**Try it**
Output only the lines that run from the line holding "font-size: 14px ->" to the end of the data below, including both ends, without any pictures.
--- Record excerpts Enclosed Below ---
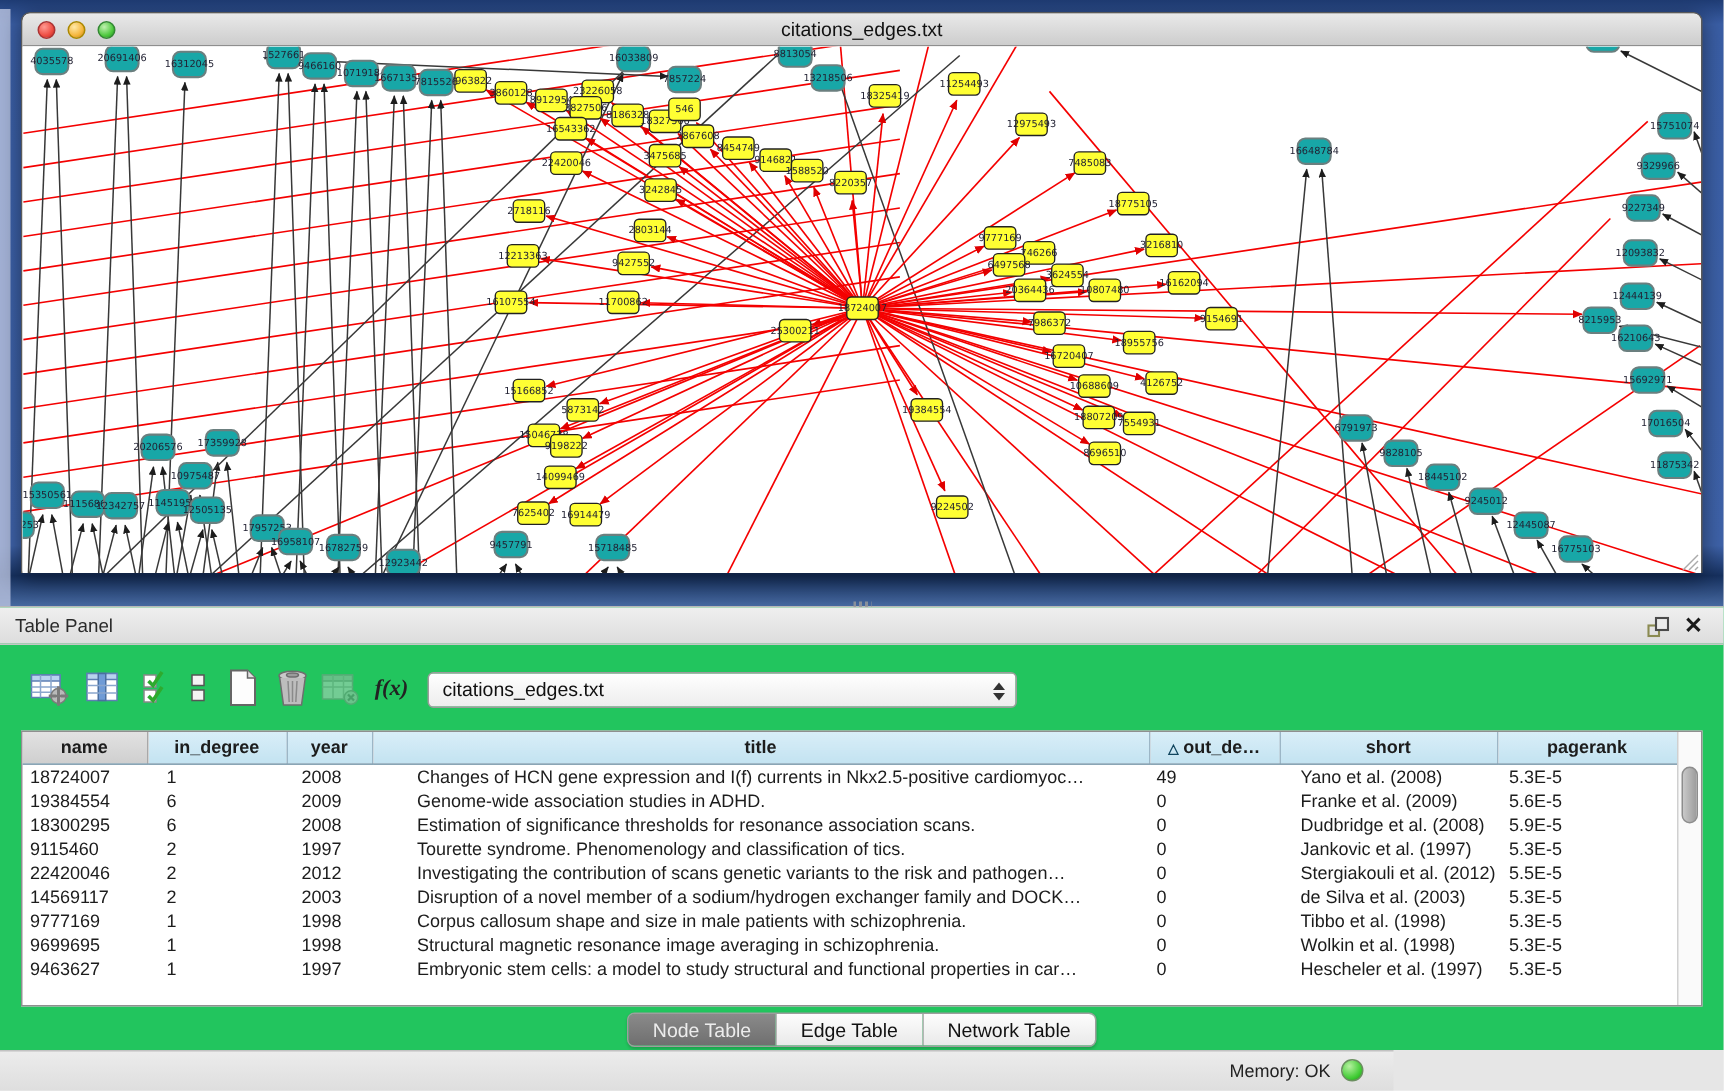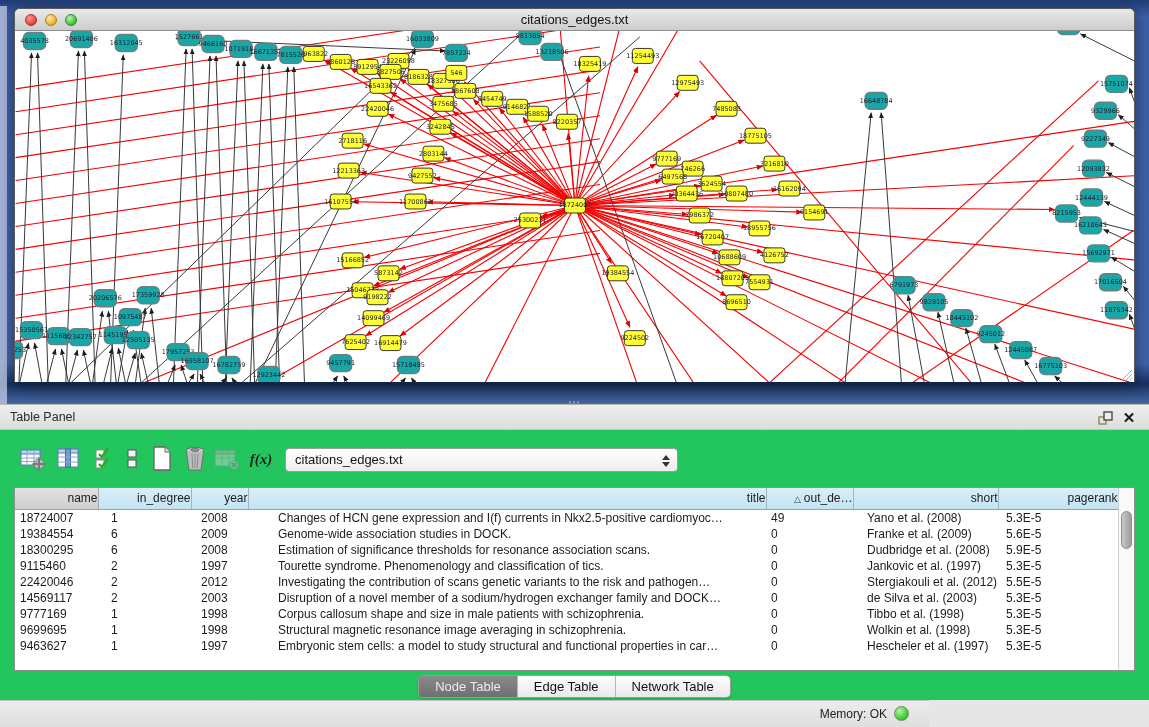"name" thead th { font-weight: normal -> bold; text-align: right -> center }
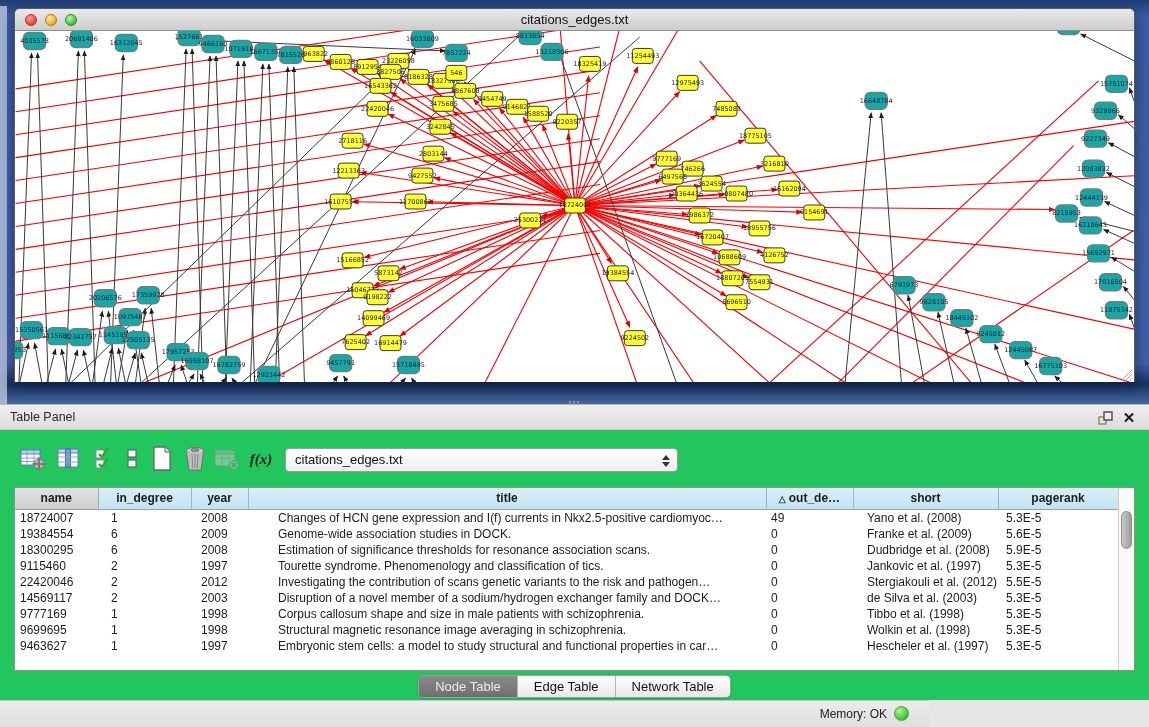"Genome-wide association studies in DOCK." td { text: DOCK -> ADHD }
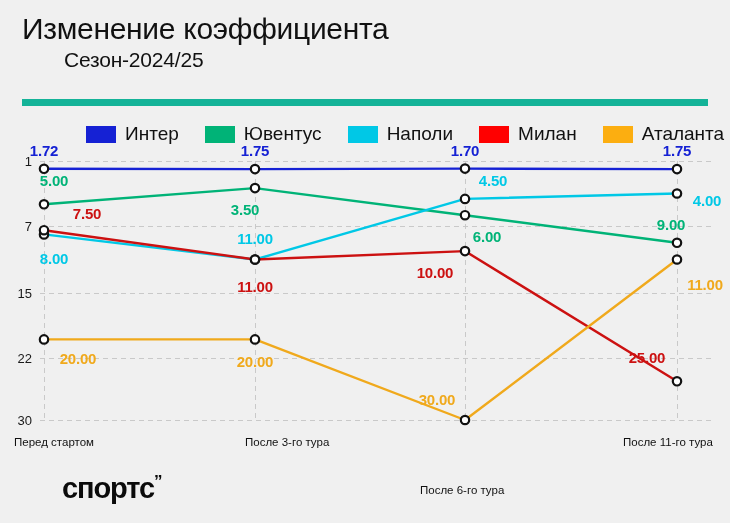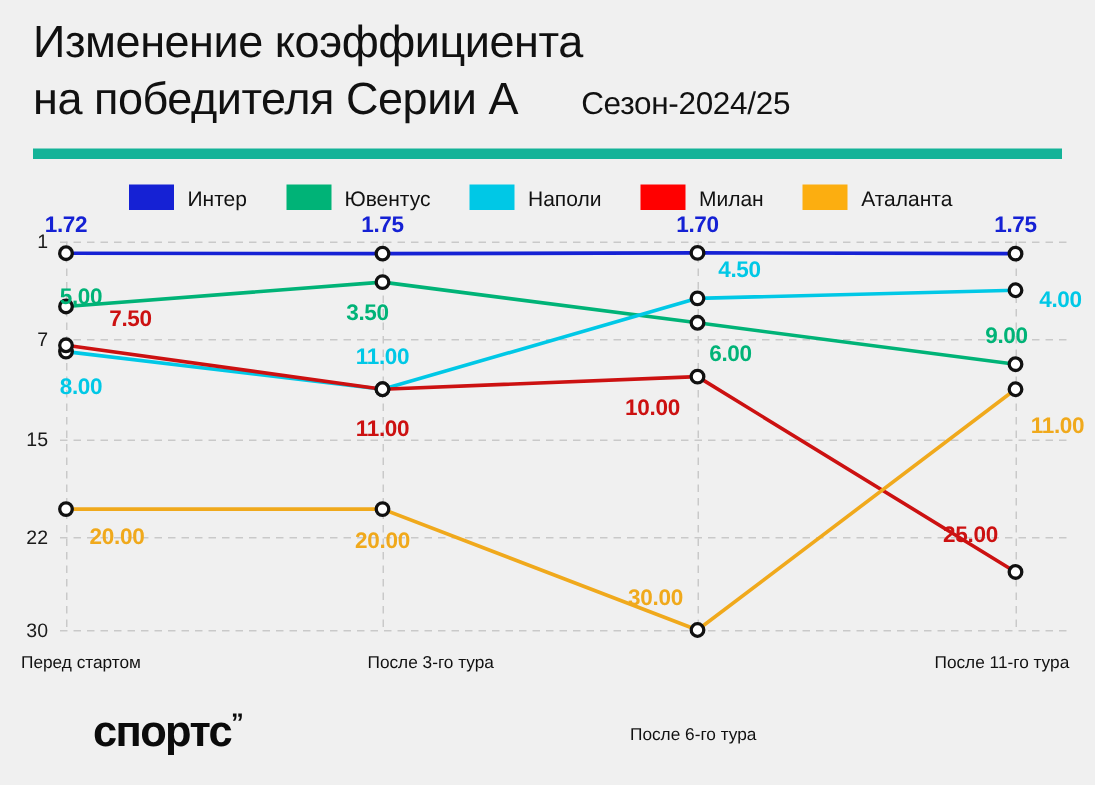"на победителя Серии А" div.title-line { html: <div>на победителя Серии А</div> -> none }
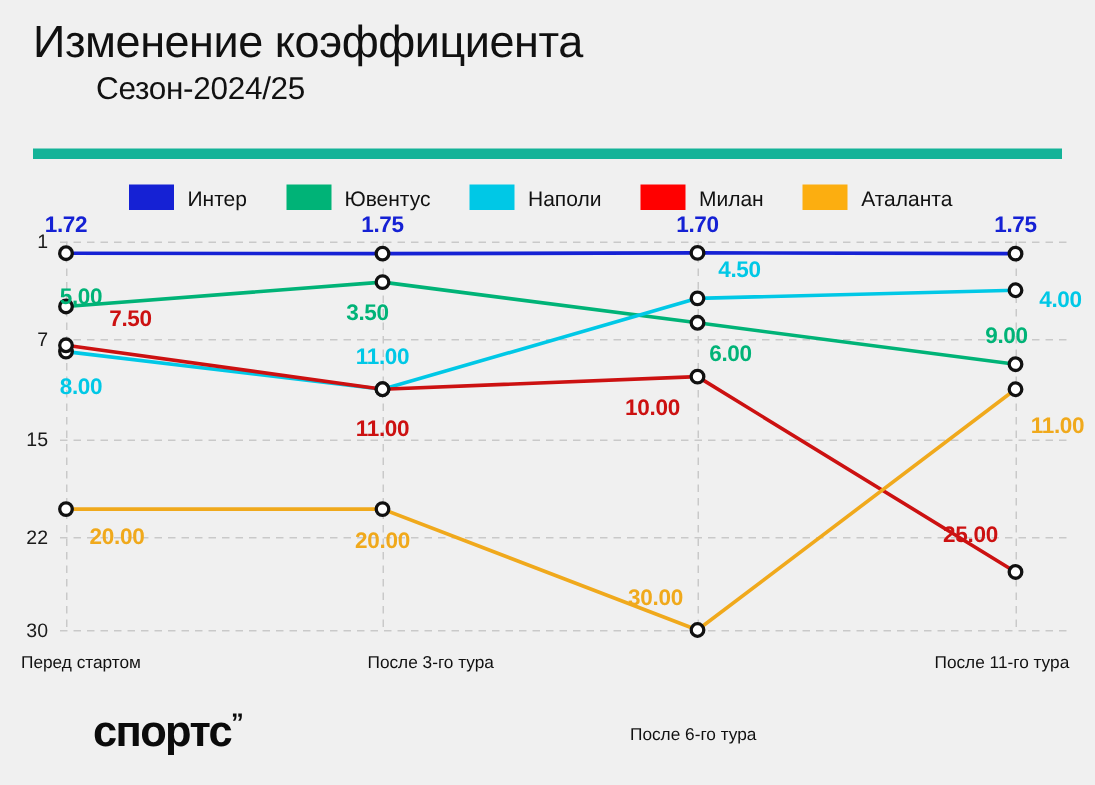"Интер" .legend-label { font-size: 14px -> 19px }
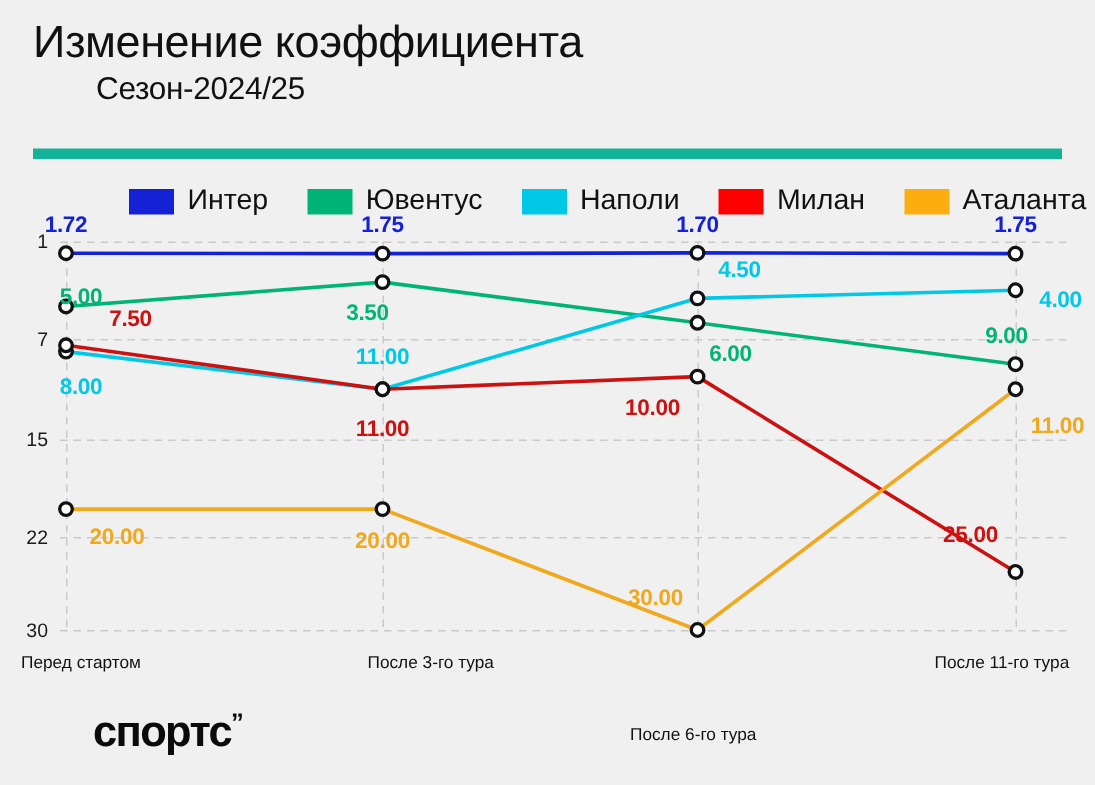"5.00" div.pt-label { top: 48px -> 30px }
--- End of Enclosed Record excerpts ---
**Expected output**
"Интер" .legend-label { font-size: 14px -> 19px }
"5.00" div.pt-label { top: 48px -> 30px }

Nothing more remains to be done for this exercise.